Journal of Cell Science ◽

10.1242/jcs.235127 ◽

2019 ◽

Vol 132 (23) ◽

Author(s):

Wenhui Zhou ◽

Kayla M. Gross ◽

Charlotte Kuperwasser

Keyword(s):

Transcription Factor ◽

Cell Biology ◽

Molecular Mechanisms ◽

Epithelial To Mesenchymal Transition ◽

Zinc Finger Protein ◽

Main Role ◽

Biological Processes ◽

Developmental Defects ◽

Mesenchymal Transition ◽

Damage Repair

ABSTRACT The transcription factor Snai2, encoded by the SNAI2 gene, is an evolutionarily conserved C2H2 zinc finger protein that orchestrates biological processes critical to tissue development and tumorigenesis. Initially characterized as a prototypical epithelial-to-mesenchymal transition (EMT) transcription factor, Snai2 has been shown more recently to participate in a wider variety of biological processes, including tumor metastasis, stem and/or progenitor cell biology, cellular differentiation, vascular remodeling and DNA damage repair.
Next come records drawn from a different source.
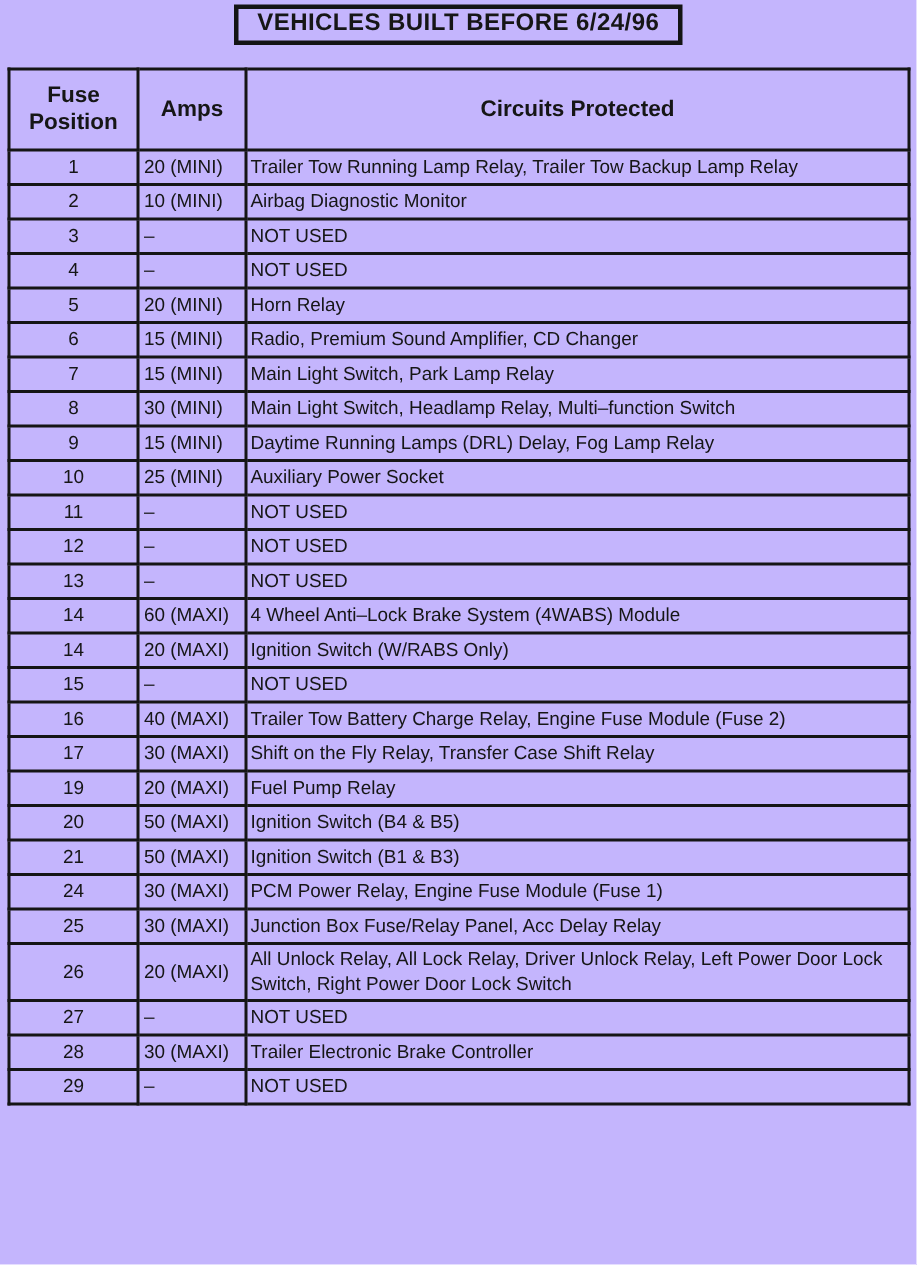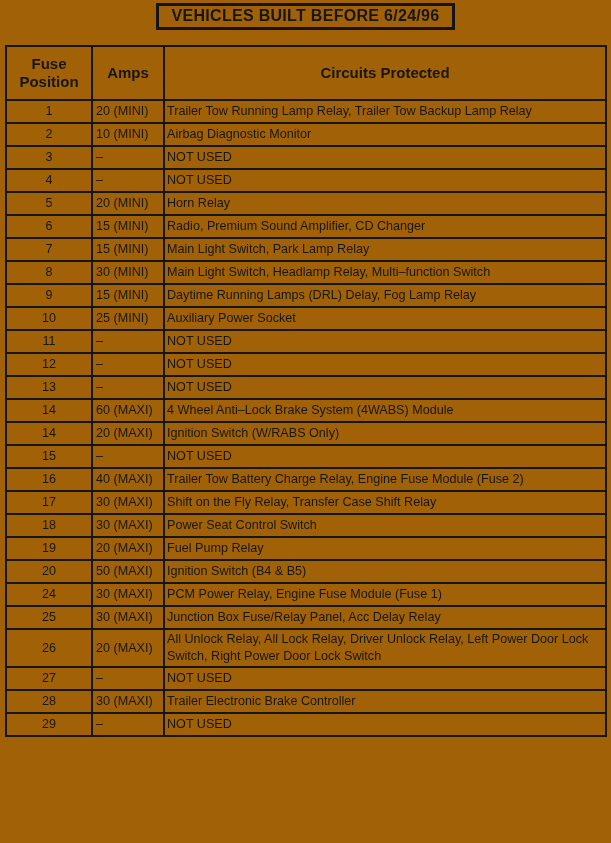"VEHICLES BUILT BEFORE 6/24/96" .page { background: #a16207 -> #c4b5fd }
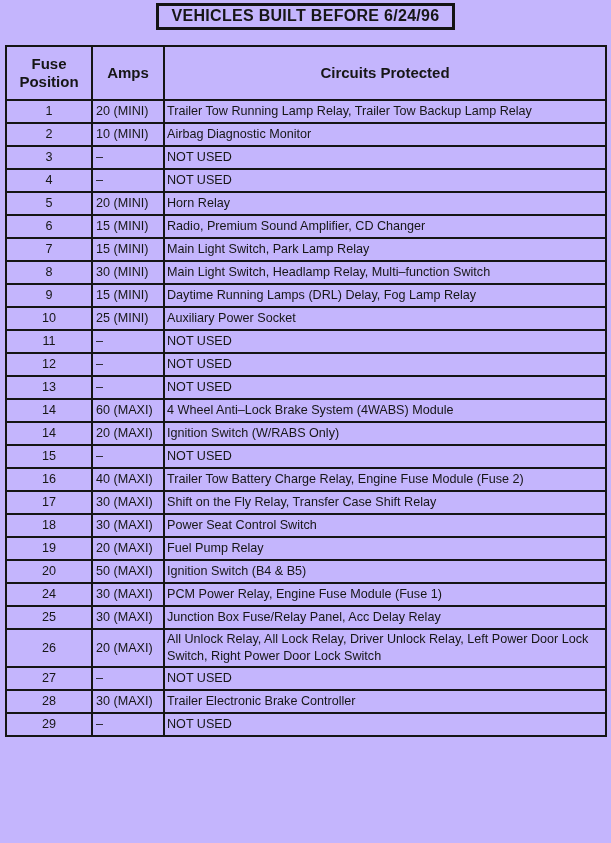"18" tr { html: <tr> <td>18</td> <td>30 (MAXI)</td> <td>Power Seat Control Switch</td> </tr> -> none }
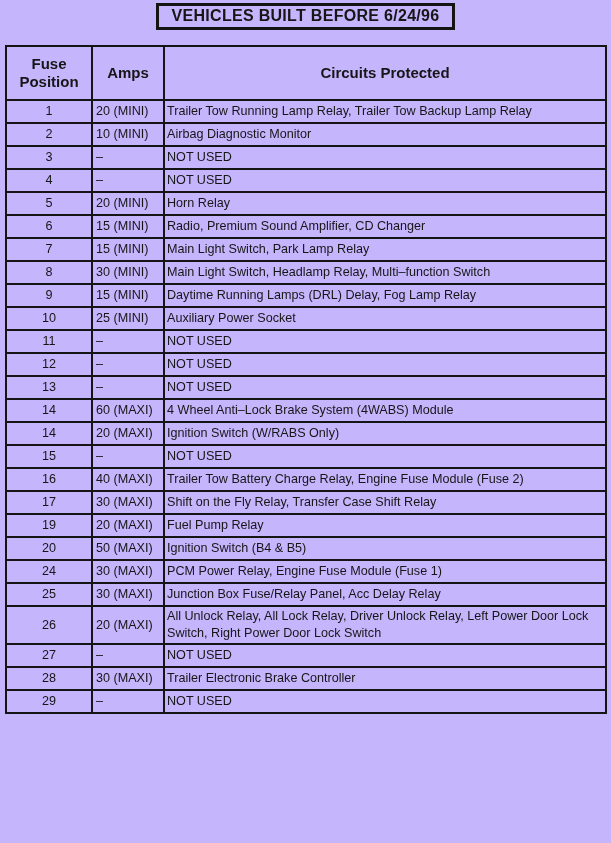"21" tr { html: none -> <tr> <td>21</td> <td>50 (MAXI)</td> <td>Ignition Switch (B1 &amp; B3)</td> </tr> }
The main role of Snai2 in controlling such processes involves facilitating the epigenetic regulation of transcriptional programs, and, as such, its dysregulation manifests in developmental defects, disruption of tissue homeostasis, and other disease conditions. Here, we discuss our current understanding of the molecular mechanisms regulating Snai2 expression, abundance and activity. In addition, we outline how these mechanisms contribute to disease phenotypes or how they may impact rational therapeutic targeting of Snai2 dysregulation in human disease.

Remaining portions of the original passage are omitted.